The basis of all human transactions is trust. Trust that others will keep their word and do what they said they will do. Let me rephrase: in a well-functioning society the basis of human transaction is trust that other people will keep their word.
In a society where some use power or force to get what they want, or others deceit, there will be considerable costs to us as individuals, and to society as a whole.
You pay the plumber to fix the sink trusting the leak will be fixed; you take a job trusting you will be paid; you sign a business contract trusting your partners will hold up their sides of the bargain; you get married trusting your spouse will be faithful.
There are ways to mitigate the costs of the inability to trust others. If we are working for someone else we can ask to be paid up front (although others may be reluctant to pay up front afraid there will be no incentive to finish the project). We can bring those who fail to live up to their promises to an independent body for dispute resolution. Couples can enter into pre-nuptial agreements. But, of course, these mitigations cost time and money.
It is extremely difficult to enter into any relationship where parties do not feel bound by their word. This is true whether we are talking about romantic or business relationships. At first, everyone makes wonderful promises and aspires to great things. But if everyone decides to do what best suits him or herself when things don’t go as planned, the venture will not be long for this world.
For example, if two parties think they have come to a business agreement only to arrive at the next meeting to find that the terms they thought were set in stone are being renegotiated, the deal will not get done. The same is true for romantic relationships.
The Social Contract
Thinkers have argued we adopted this culture of trust for our collective wellbeing. For example, Jean-Jacques Rousseau referred to it as a social contract, and Thomas Hobbes argued that we surrender our freedom to act to a sovereign to avoid chaos. The general idea is that it makes sense to keep your word so that others will keep their word to you also. Indeed, it does make sense. Of course, if you can break your promises and hold others to their obligations you will be in even better shape. But, as we all realize if everyone were to do this, no one would get what they want.
Therefore, if fewer people keep their word causing fewer people to trust others, society will inevitably break down. In such a case we would witness a failure of personal and familial relationships, business relationships and the failure of authority.
Today, we see high levels of family breakdown, we live in increasing economic instability, and trust in government is at all-time lows. I believe that many of the current problems can be traced to a lack of trust, which has resulted from the failure to keep our promises.
Business contracts are now viewed as economic transactions. When something does not go as planned, the business person does not consider whether it is right or wrong to abide by the terms of the contract, rather he or she weighs up the costs of a breach against the costs of continued compliance. Similarly, in many marriage ceremonies what is really being promised is not “till death do us part” but “till things get too hard”. In many people’s mind the phrase “principled politician” has become an oxymoron. Further, one of the reasons cited for the failure of the recent congressional supercommittee charged with reducing the U.S. deficit was a lack of trust.
But if it makes sense for us to adhere to the social contract, why are we experiencing such a breakdown in trust?
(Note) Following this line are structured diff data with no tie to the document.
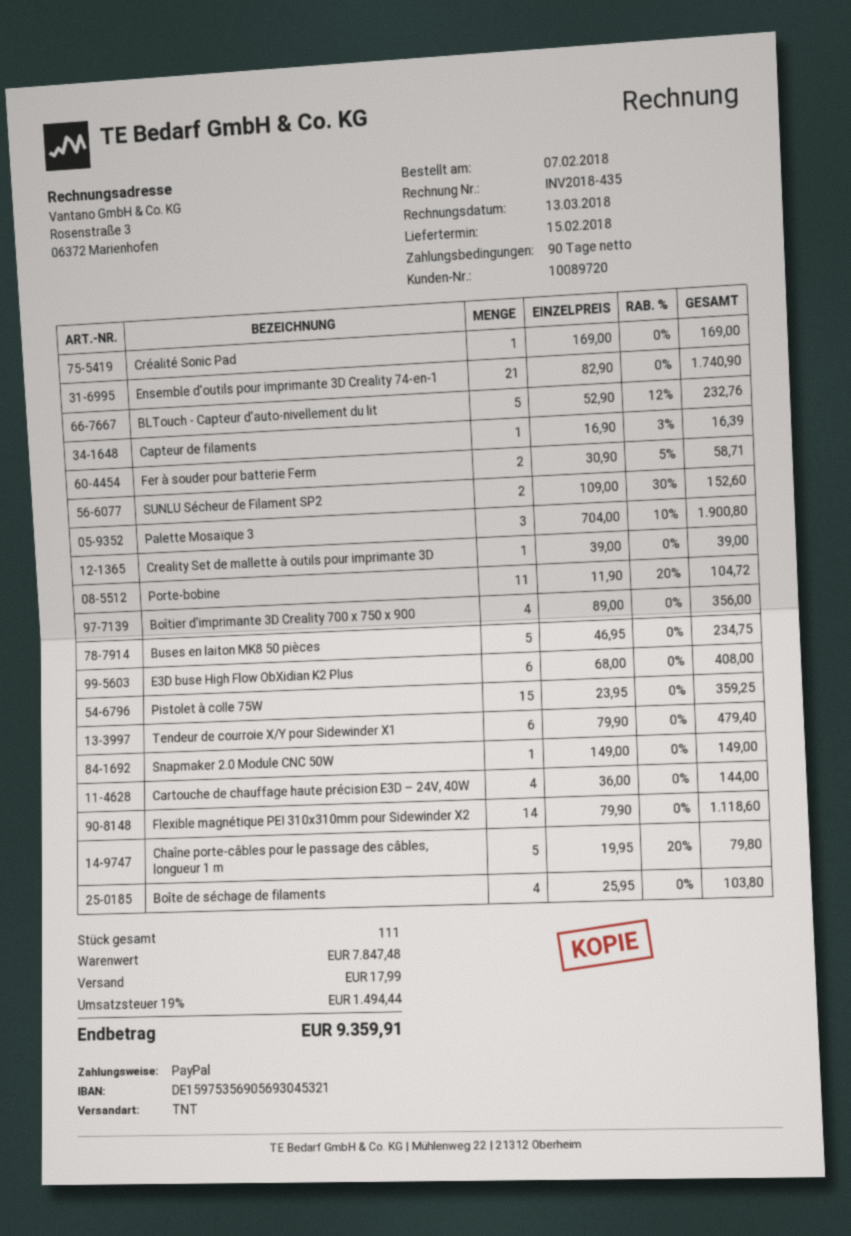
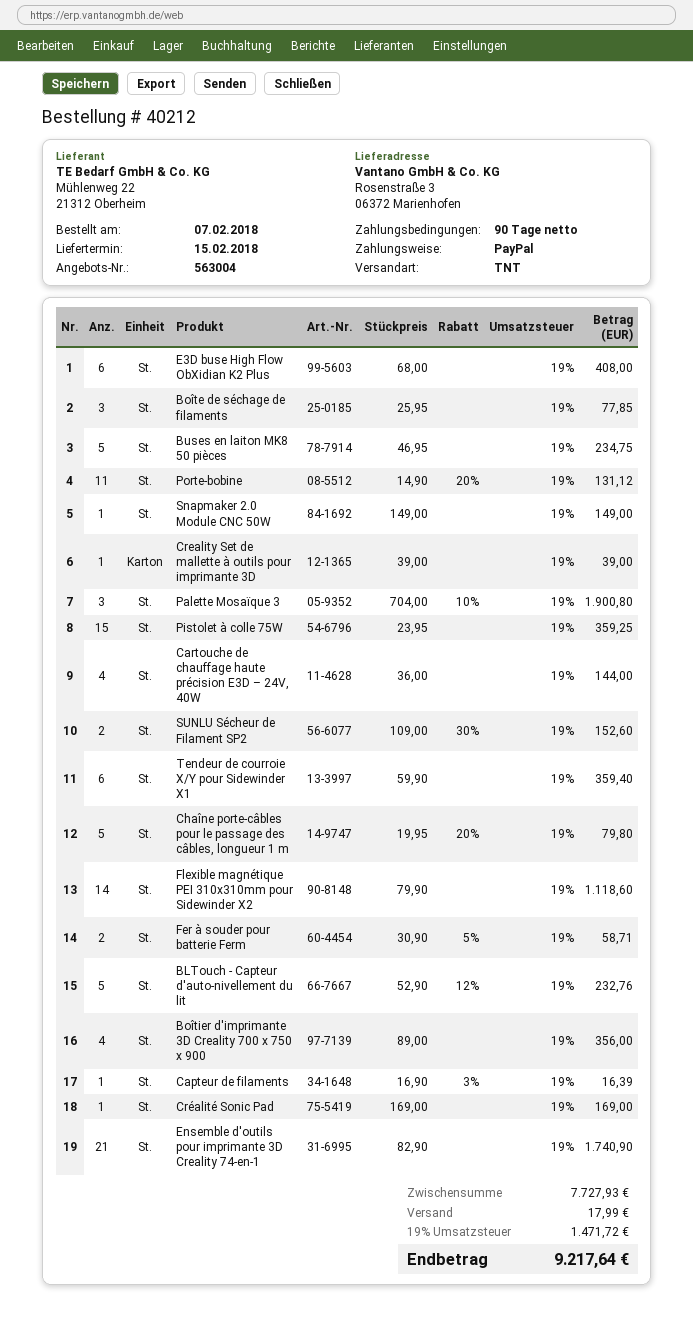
Porte-bobine: 11 x 11.90 - 20% = 104.72 -> 11 x 14.90 - 20% = 131.12
Tendeur de courroie X/Y pour Sidewinder X1: 6 x 79.90 = 479.40 -> 6 x 59.90 = 359.40
Boîte de séchage de filaments: 4 x 25.95 = 103.80 -> 3 x 25.95 = 77.85
subtotal: 7847.48 -> 7727.93
tax: 19% = 1494.44 -> 19% = 1471.72
total: 9359.91 -> 9217.64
Why are we shooting ourselves in the foot?
First, we are so obsessed with looking out for number one that we fail to see how our actions affect others, and how such an attitude affects society as a whole when universally adopted. We want to game the system to get ahead of others.
Second, throughout history there was something else underlying the idea that we should keep our word. Holding everything together was the belief that there were absolute moral truths that were not based on society; moral truths that transcended the physical world and found their wellspring in a morally perfect God. These truths were held to be true for all people at all time in all places. We kept our word because it was the right thing to do, regardless of economic cost.
Since the Enlightenment, we have become enamored with physical or materialistic explanations for everything. It was no longer acceptable to state that we should keep our word because of a transcendent moral code. However, humanity could not be permitted to do whatever it wanted. As Hobbes recognized, life in such a society would be “nasty, brutish and short.” (1) So materialist rationalizations explaining why we should keep to our word were required. One such rationalization was the idea of the social contract.
But, as stated above, the problem with the social contract is that we want everyone else to adhere to the social contract, but we want some wiggle room to do as we see fit on occasion to our advantage. Indeed, if there is nothing objectively wrong with breaking your word, why blame them?
The social contract appears to be breaking. So this theory does not explain why we still think it important to keep our word. The attempt to explain why trust is so vital in materialistic terms has therefore failed.
Without a return to the concept that your word is your bond because it is the objectively morally right thing to do, we are headed for chaos.
So, perhaps we should reexamine our jettisoning of transcendent moral truth.
1. Hobbes, Thomas. Leviathan. London: Penguin Books, 1985. 186.